* DATA

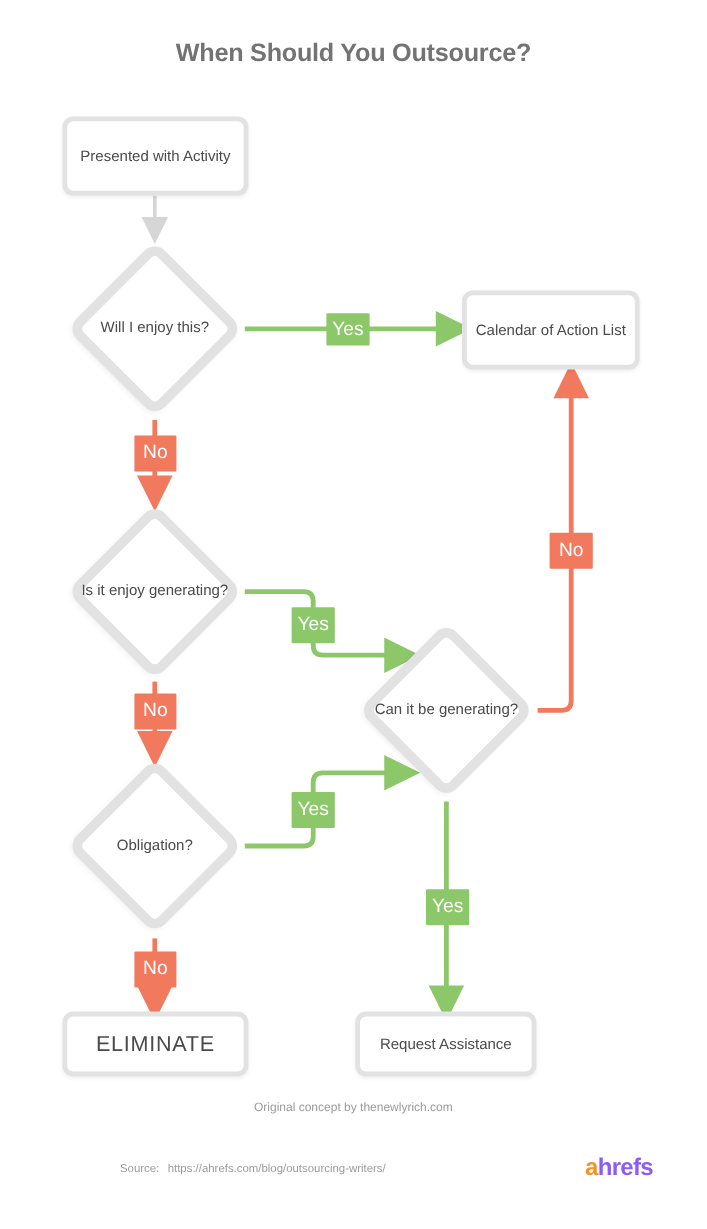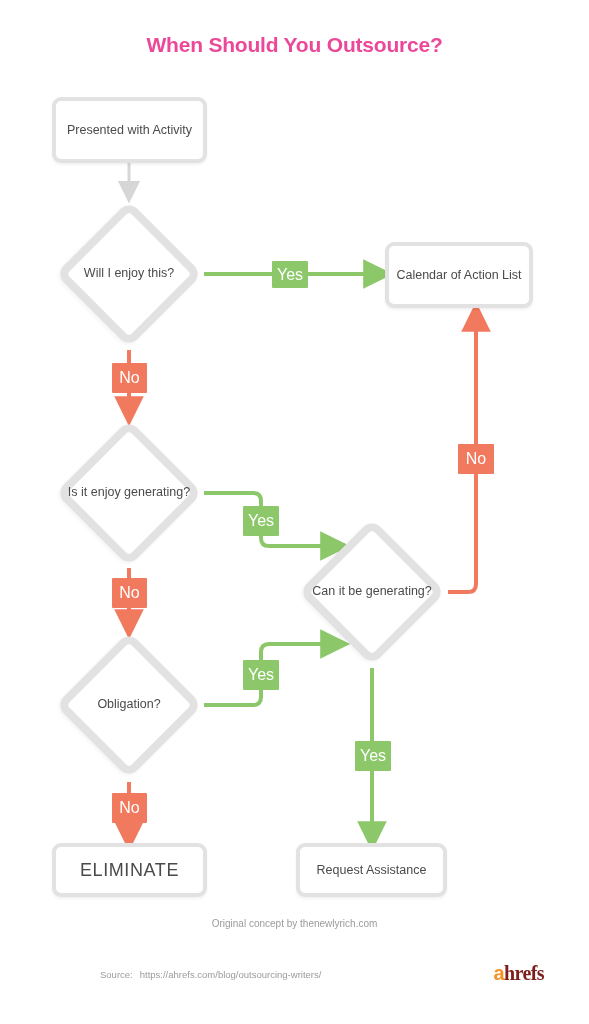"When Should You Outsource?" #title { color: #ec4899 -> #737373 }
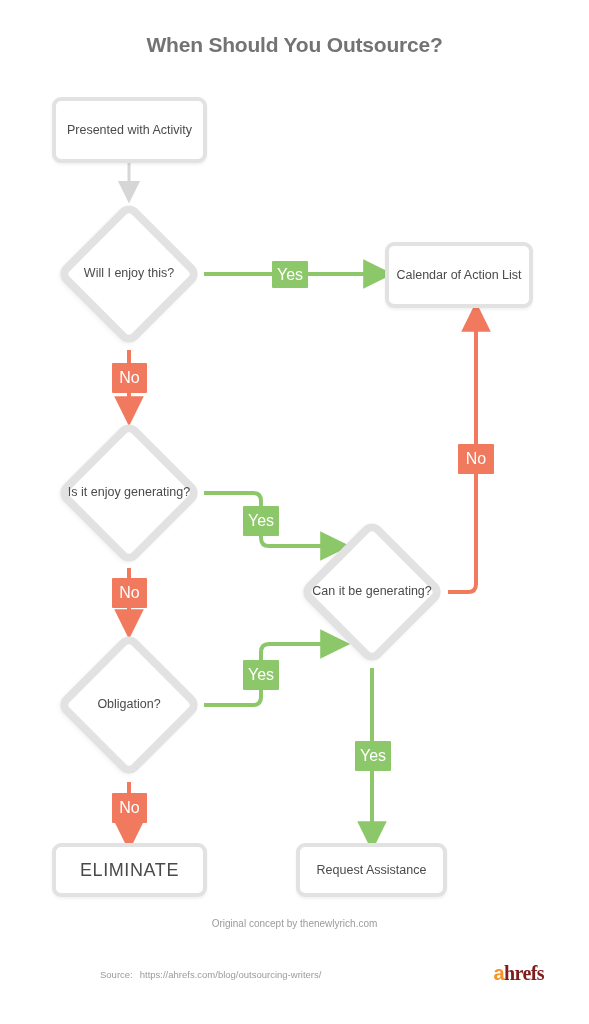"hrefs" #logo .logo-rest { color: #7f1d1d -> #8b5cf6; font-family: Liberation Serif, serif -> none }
--
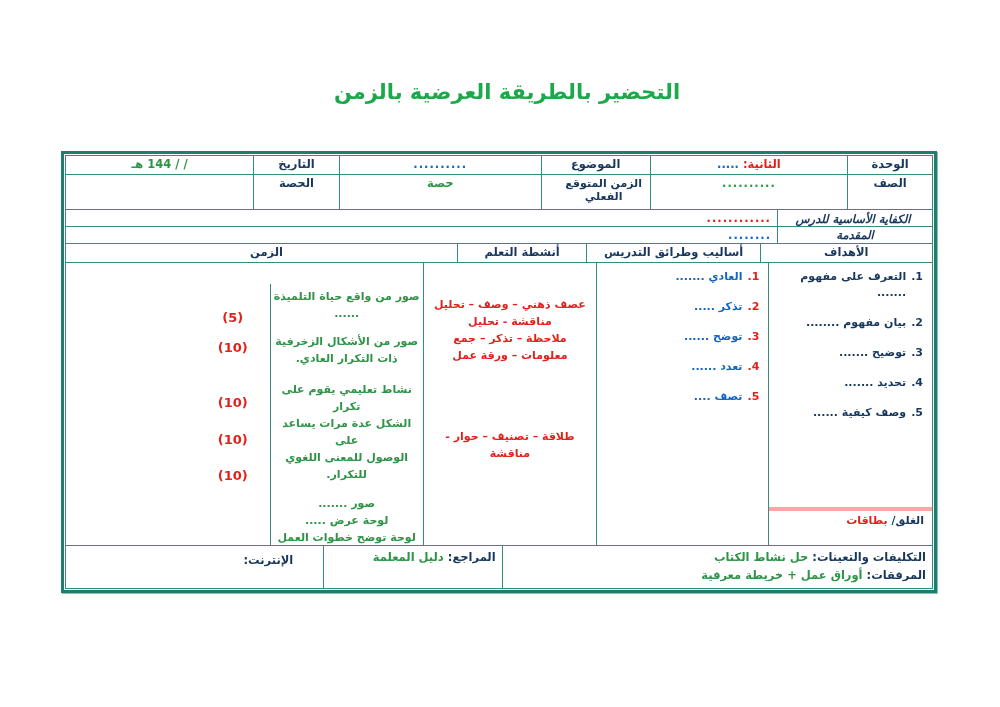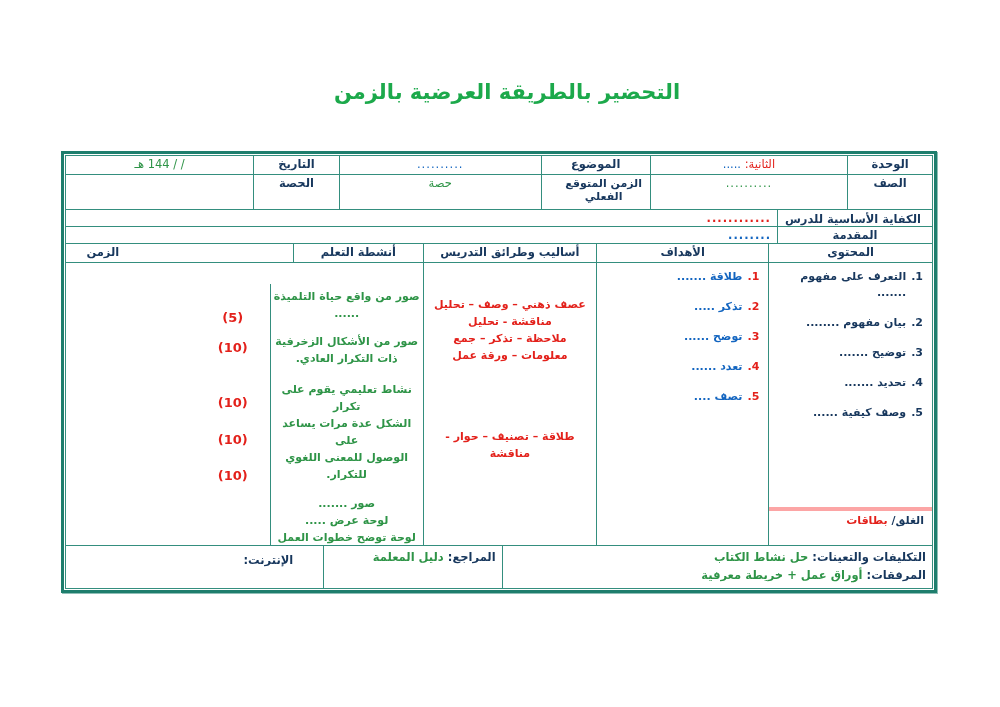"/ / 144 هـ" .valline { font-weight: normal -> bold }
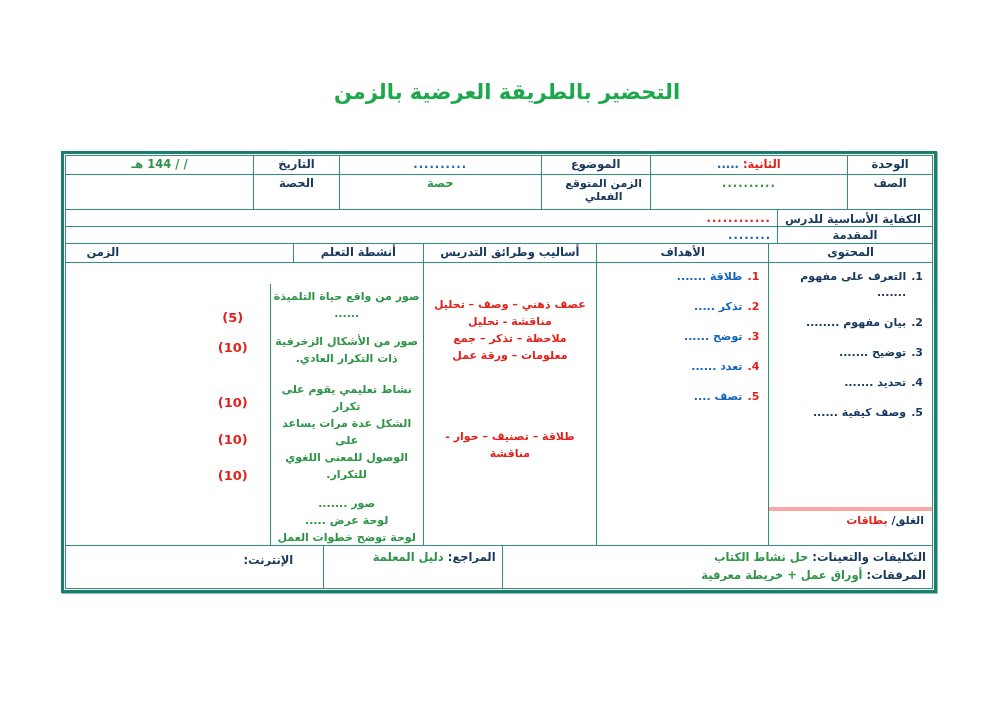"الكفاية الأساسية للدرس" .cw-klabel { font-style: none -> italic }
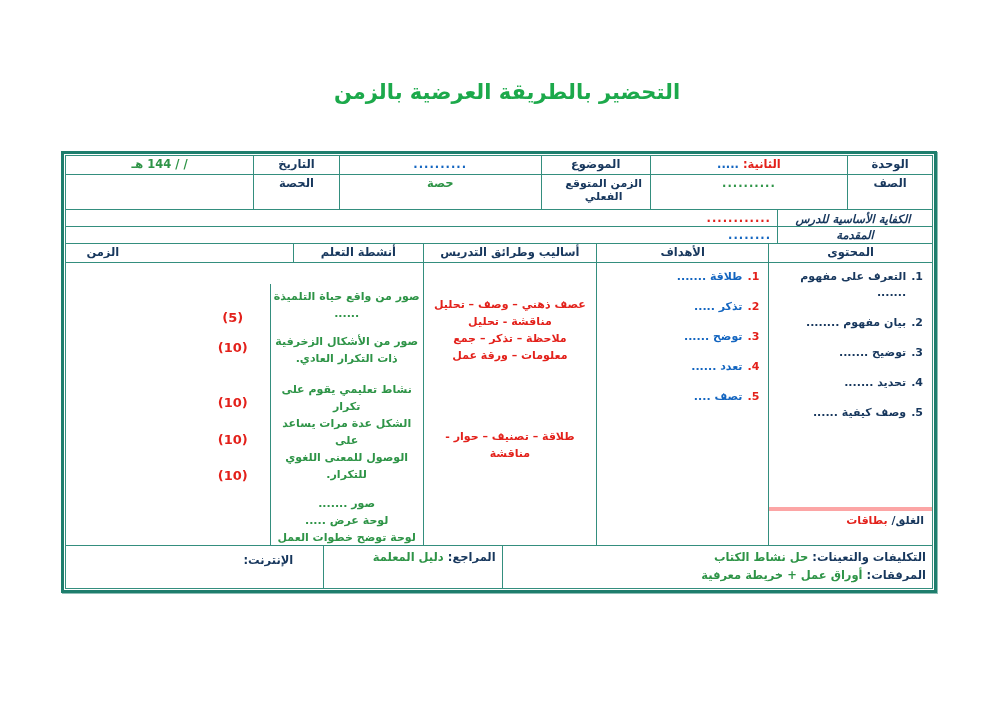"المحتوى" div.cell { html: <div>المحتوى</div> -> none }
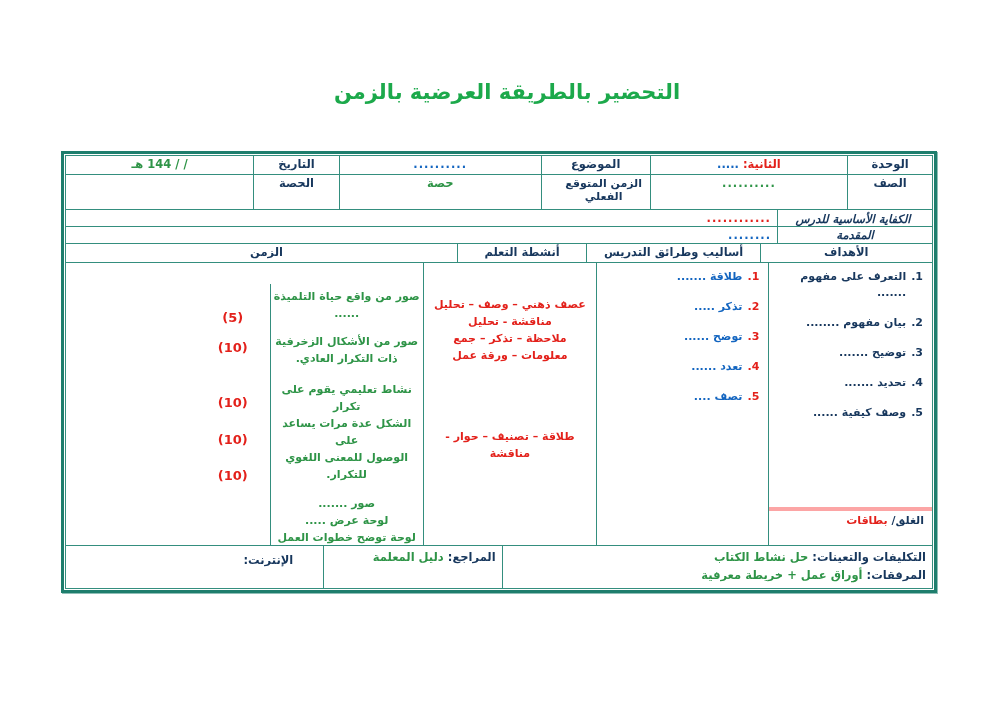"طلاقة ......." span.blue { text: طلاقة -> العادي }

* WHAT TO PRODUCE
Look above for the line with "font-style: none ->" and the line with "text: طلاقة ->", then restate exactly those two lines and all lines between them, with no pictures.

* RESPONSE BELOW
"الكفاية الأساسية للدرس" .cw-klabel { font-style: none -> italic }
"المحتوى" div.cell { html: <div>المحتوى</div> -> none }
"طلاقة ......." span.blue { text: طلاقة -> العادي }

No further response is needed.